Despite the nation’s growing acceptance of marijuana, police in the Philadelphia suburbs and South Jersey are making more pot arrests, reports the Philadelphia Inquirer. Officers in the four suburban Pennsylvania counties next to Philadelphia arrested 3,100 people for marijuana possession last year, an 11 percent increase over the year before. In Burlington, Camden, and Gloucester counties in New Jersey, pot arrests jumped 40 percent from 2015 to 2016. The Inquirer’s review shows that African Americans make up an increasing share of those facing pot charges. Blacks are an estimated 40 percent of those arrested for marijuana in the region, even though they make up only 12 percent of the combined population of South Jersey and the city’s Pennsylvania suburbs.
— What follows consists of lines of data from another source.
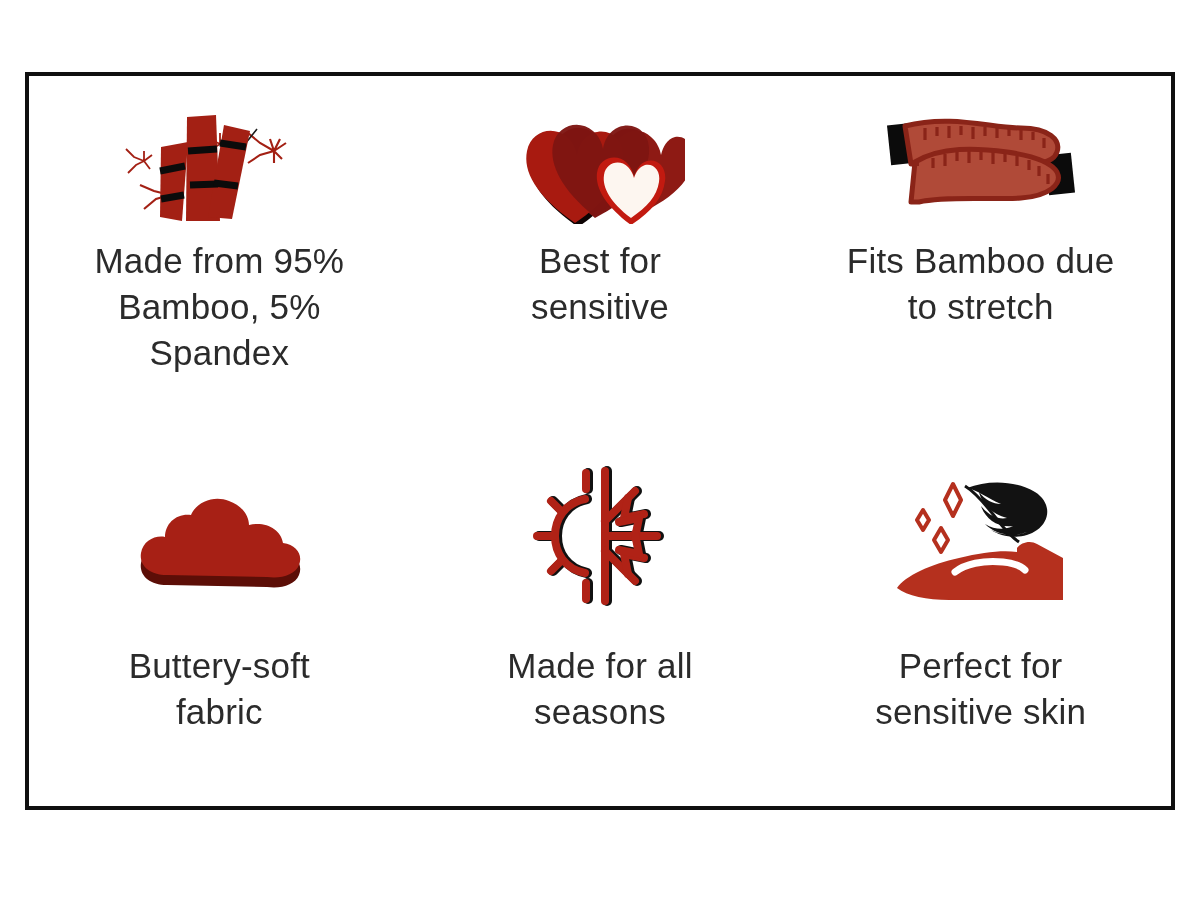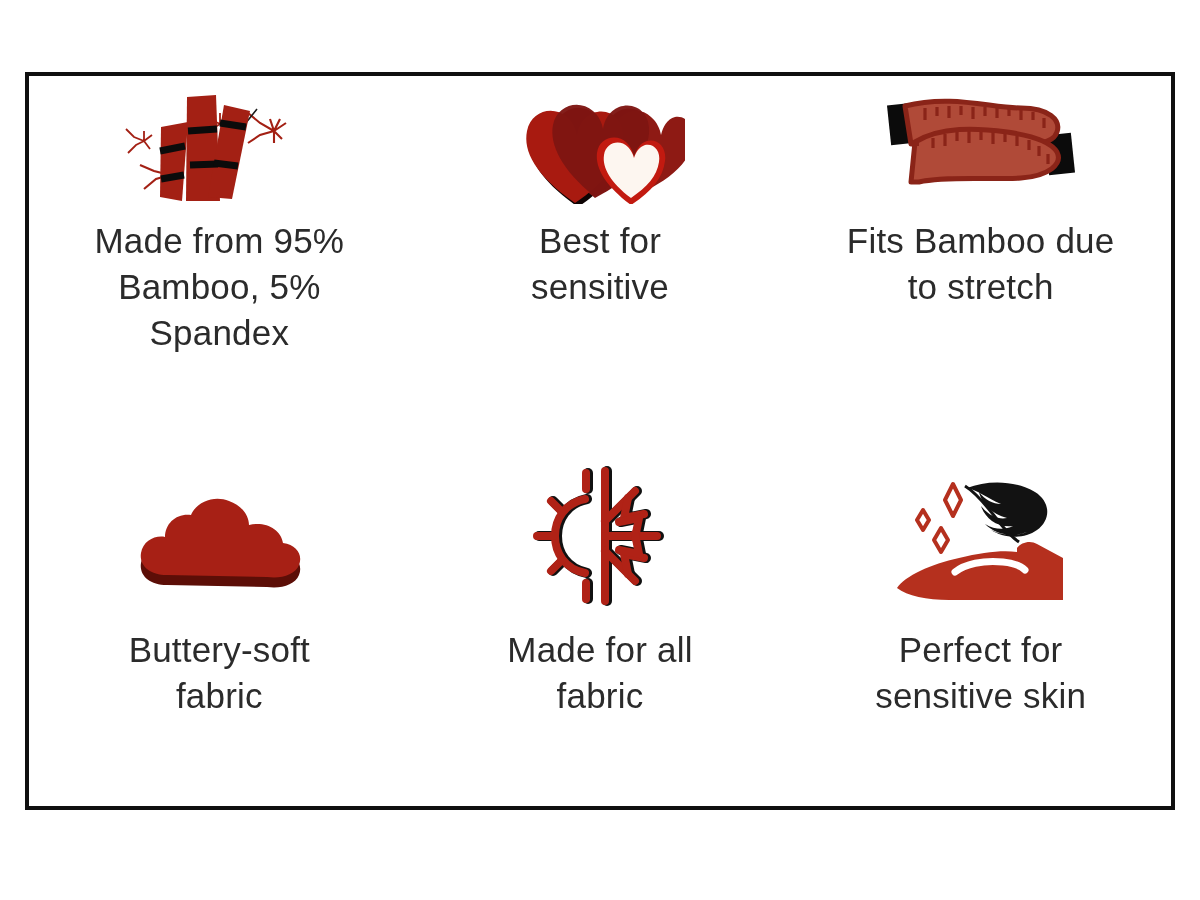"Made from 95%" .cell { padding-top: 0 -> 20px }
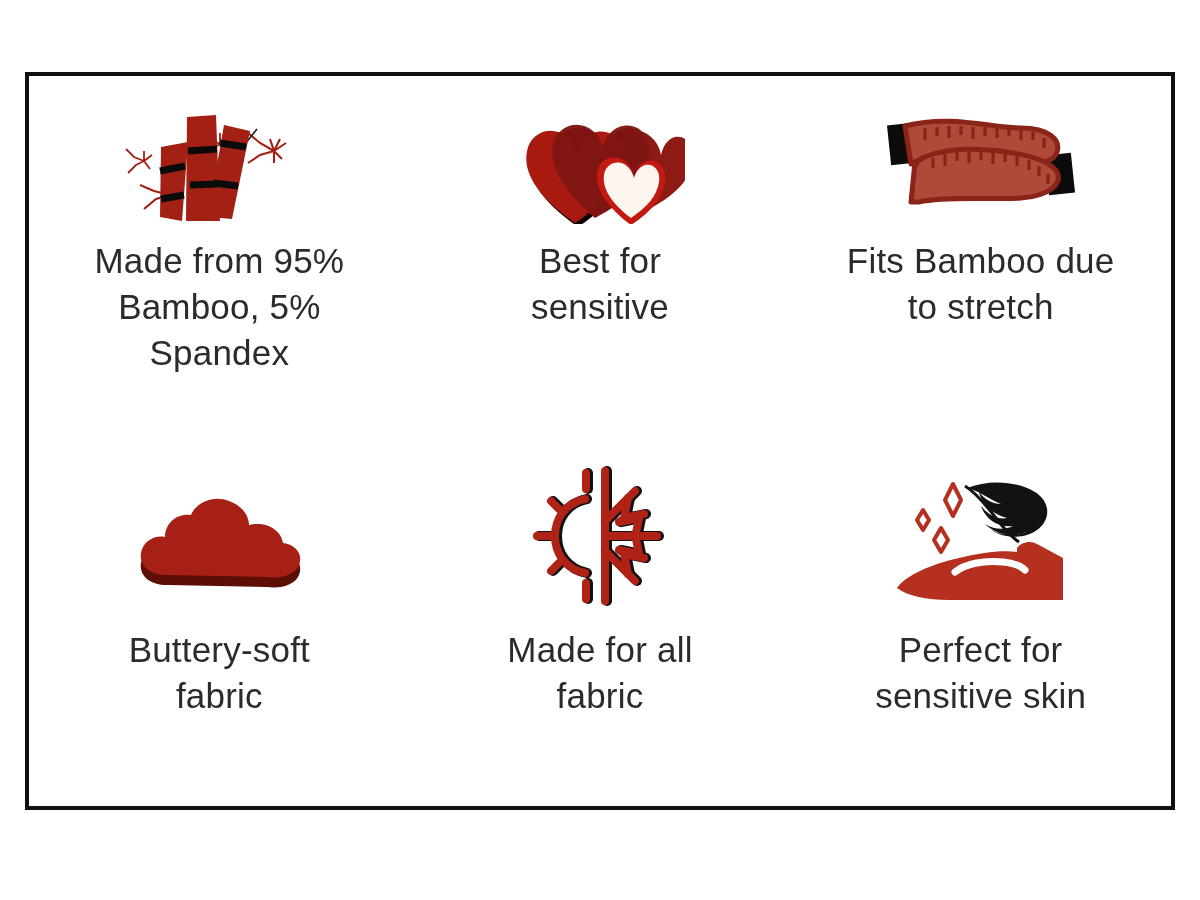"Buttery-soft" .cell.row2 .caption { margin-top: 26px -> 42px }
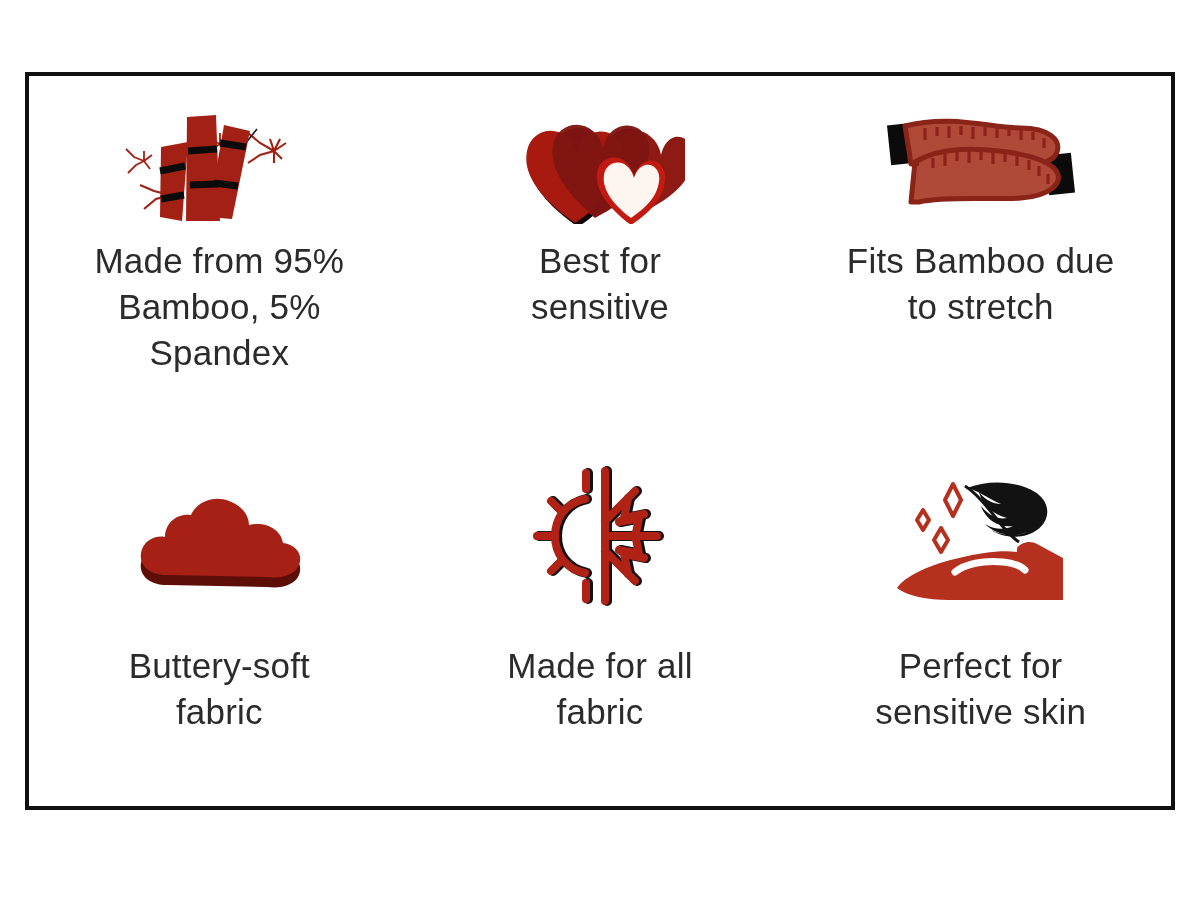"Made for all" div.caption { text: fabric -> seasons }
Police, prosecutors, and defense lawyers offer a range of explanations for the surge in marijuana arrests, which can saddle people with criminal records, hefty fines and legal bills, a suspended driver’s license, and trouble with employers. In both Pennsylvania and New Jersey, recent state Supreme Court rulings have made it easier for police to search for marijuana. The high courts in both states have decreed that police only need smell the pungent odor of weed to conduct an immediate search — without the need for a warrant from the judge. “It opened the floodgates,” said Eric Morrell, a New Jersey defense lawyer. Some police commanders say they have stepped up drug enforcement to tackle the opioid epidemic, and marijuana arrests are up accordingly. Others say that the growing cultural acceptance of pot has, ironically, helped fuel the boom in arrests because people have become more flagrant in its use.